Wednesday, February 10, 2010
So, there has been a little fury over the draft noise bylaw that Town staff proposed at last week’s General Committee meeting.
You see, the Municipal Act allows for Towns to pass bylaws to prohibit and regulate noise. Most people accept that it is in the public interest to regulate noise and noise levels to preserve, protect, and promote public health, safety, welfare, and peace and quiet.
The existing Noise Bylaw was enacted in September 1981 with a very minor revision (to change the penalty clause) in February 1993. While it is a comprehensive bylaw, I believe it contains two major drawbacks.
First, the bylaw uses a map to delineate between the rules in two areas – residential and agricultural. As you can imagine, the Town has grown considerably in the last 30 years and the map is out-of-date. The map does not include residential growth areas like Timber Creek, Timsdale, Chestnut Ridge, or Martha Court.
And, because it is based on a map, it is not a “living” bylaw. What do I mean? Well, the proposed bylaw does not use a map, but rather relies on properties that are zoned Residential (in any of their forms) in the zoning bylaw. If approved, all residentially zoned properties would need to adhere to rules for the “Residential Area.” If a property’s zoning changes, the rules for that property change.
Second, the existing bylaw makes no allowance for noises produced on commercial or industrial properties.
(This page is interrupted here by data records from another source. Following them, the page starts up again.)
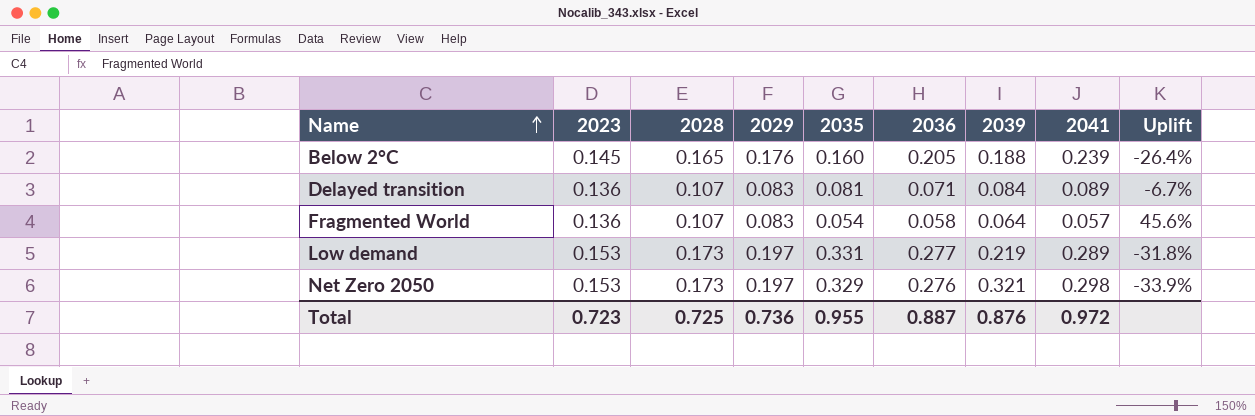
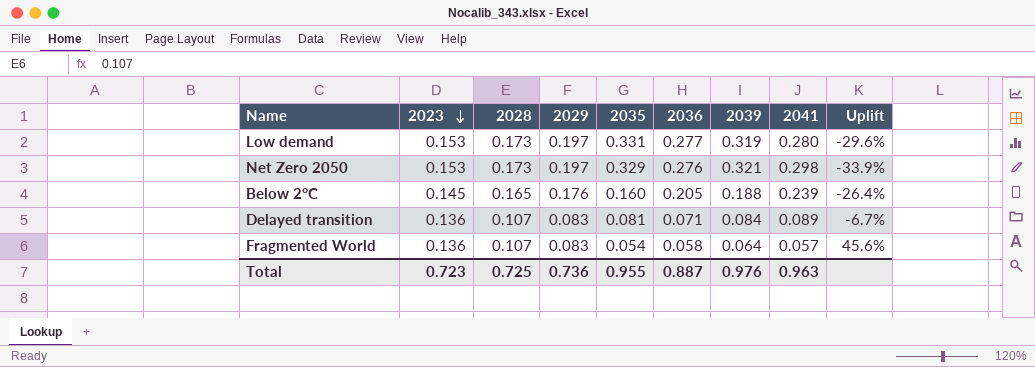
row order: Name ascending -> 2023 descending
Low demand | 2039: 0.219 -> 0.319
Low demand | 2041: 0.289 -> 0.280
Low demand | Uplift: -31.8% -> -29.6%
Total | 2039: 0.876 -> 0.976
Total | 2041: 0.972 -> 0.963

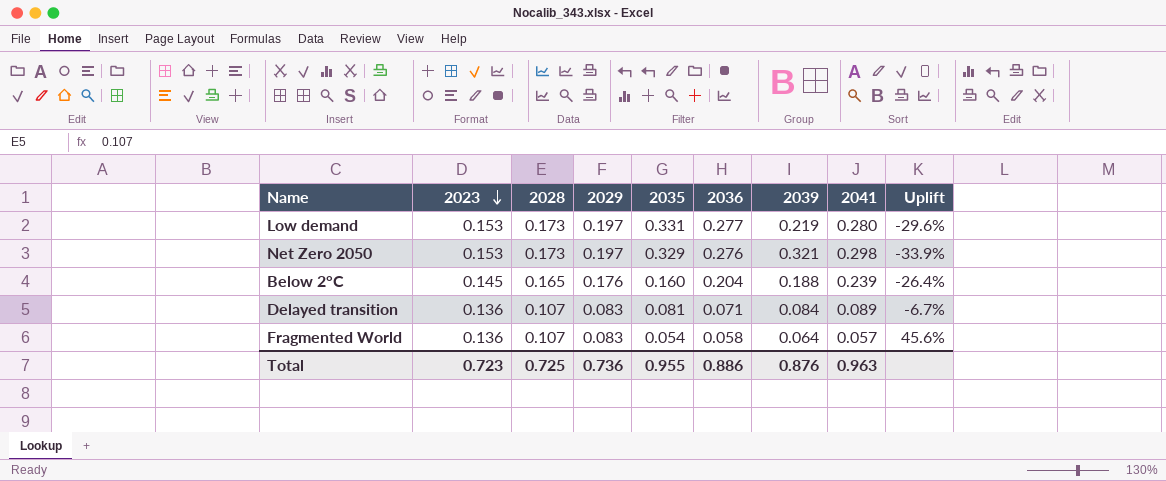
Low demand | 2039: 0.319 -> 0.219
Below 2°C | 2036: 0.205 -> 0.204
Total | 2036: 0.887 -> 0.886
Total | 2039: 0.976 -> 0.876

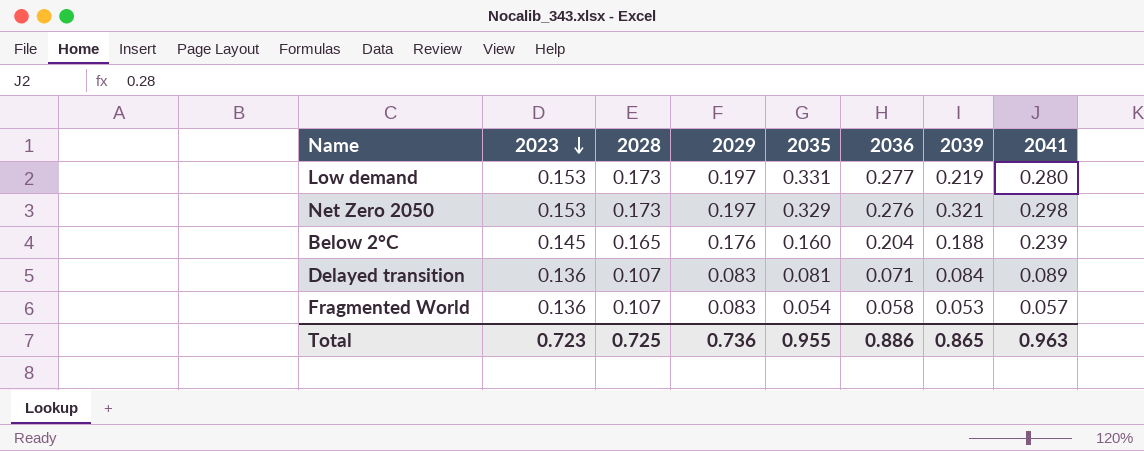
column Uplift | formula: ([2029] - [2041]) / [2041] -> none
Fragmented World | 2039: 0.064 -> 0.053
Total | 2039: 0.876 -> 0.865

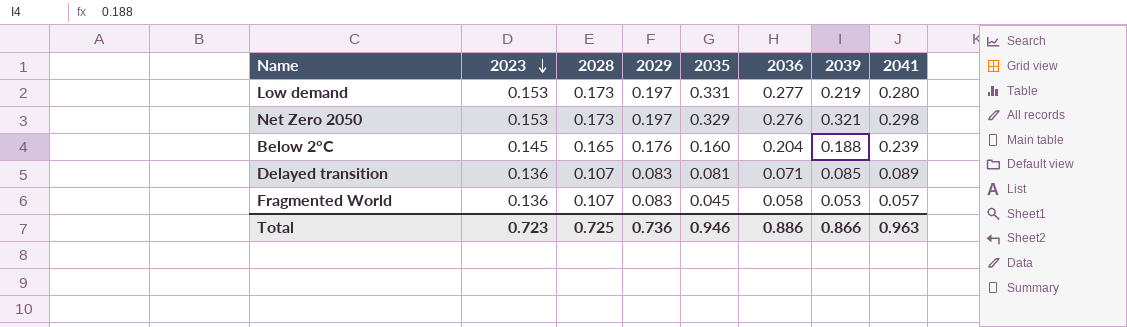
Delayed transition | 2039: 0.084 -> 0.085
Fragmented World | 2035: 0.054 -> 0.045
Total | 2035: 0.955 -> 0.946
Total | 2039: 0.865 -> 0.866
That’s largely because it only has two areas – residential and agricultural. In contrast, the proposed bylaw has two classes – residential and non-residential. The non-residential (termed “all other areas”) includes all other property classes like agricultural, industrial and commercial. As you would expect, noise is tightly restricted in the residentially zoned properties. The proposed bylaw allows more latitude in other areas.
The new bylaw removes some antiquated provisions. For example, the regulation of “snow making equipment” is removed since Lookout hasn’t had a ski run for many years.
In addition, since society is more environmentally conscious now, the proposed bylaw allows a maximum of 30 minutes for commercial vehicle idling in non-residential areas; it would ban such idling in residential areas.
Please note that the bylaw is only a draft. It has not been passed.
In fact, Council is looking for your feedback and input by March 1 to develop an appropriate bylaw. I would encourage you to review the draft at www.pelham.ca and I look forward to your constructive ideas.
Wednesday, February 3, 2010
It’s been bugging me for a couple of years. And, maybe you never even noticed it, but subliminally it may have had an effect. If it did, it was the incorrect message for our Town Hall.
What am I talking about? The “Do Not Enter” sign in front of Pelham Town Hall!
You see, last week Charter Commercial Contractors of St. Catharines began work on the addition / renovation to Town Hall. And, last Thursday, Dean Allison, our Member of Parliament, Don Ward, Charter’s President, all of Pelham Council, and I ceremonially broke ground on the 1,200 square foot addition to Pelham Town Hall.
We are extending the life expectancy of our municipal building to ultimately provide better, more efficient service to you and your neighbours.
While the addition will become the Town’s new Council Chambers will also allow for a multi-use meeting space. This flexible, fully-accessible area will be available for community groups to use to the fullest. Since it will be easily adaptable, it could be used for public meetings, open houses, workshops, training sessions, small group discussions, and a multitude of other gatherings.
The renovation will convert the former Chamber into three offices and another meeting room. While we re-organized and renovated most of the rest of Town Hall over the last two years, this final renovation will ultimately create the space for a couple of much-needed and fully-budgeted staff. The first, a Construction Inspector, will oversee Town infrastructure projects and residential developments to ensure they follow all Town guidelines and rules. The second, a Computer IT Specialist, will help bring our computer systems into the 21st Century.
Finally, the addition will allow for the construction of a second floor on top of the Chamber in case it will be required in the future.
The project will cost an estimated $380,000 of which $160,000 is provided through the federal government’s Community Adjustment Fund (CAF). The funding will help provide work for local workers and provide a boost to Niagara’s economy over the period of construction.
But what about the “Do Not Enter” sign?
Well, the addition will extend the building to the North, and will remove the sweeping, curved driveway around the building. You will recall that that driveway was “One Way Only.”
With that driveway gone, we will also remove the “Do Not Enter” sign. Now, the message will be correct for your Town Hall – “Please enter.”